-------- RAW DATA

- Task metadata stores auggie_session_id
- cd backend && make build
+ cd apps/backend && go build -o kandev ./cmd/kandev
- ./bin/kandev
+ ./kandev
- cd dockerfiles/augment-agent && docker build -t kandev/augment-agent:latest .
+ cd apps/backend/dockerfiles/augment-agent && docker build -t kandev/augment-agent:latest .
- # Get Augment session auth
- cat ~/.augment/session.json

----------------
-------- RAW DATA

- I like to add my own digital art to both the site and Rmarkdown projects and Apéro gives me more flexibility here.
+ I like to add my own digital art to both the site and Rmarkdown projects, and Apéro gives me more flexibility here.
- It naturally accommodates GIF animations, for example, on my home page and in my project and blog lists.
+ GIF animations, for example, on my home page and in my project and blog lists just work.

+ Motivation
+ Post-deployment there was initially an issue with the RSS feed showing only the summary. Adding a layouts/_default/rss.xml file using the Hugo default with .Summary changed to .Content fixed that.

----------------

◆ EXERCISE: In the listing above, locate the line containing "- Task metadata stores auggie_session_id" and the line containing "- cat ~/.augment/session.json", then transcribe both and every line between them verbatim.

◆ SOLUTION TO THIS EXERCISE:
- Task metadata stores auggie_session_id
- cd backend && make build
+ cd apps/backend && go build -o kandev ./cmd/kandev
- ./bin/kandev
+ ./kandev
- cd dockerfiles/augment-agent && docker build -t kandev/augment-agent:latest .
+ cd apps/backend/dockerfiles/augment-agent && docker build -t kandev/augment-agent:latest .
- # Get Augment session auth
- cat ~/.augment/session.json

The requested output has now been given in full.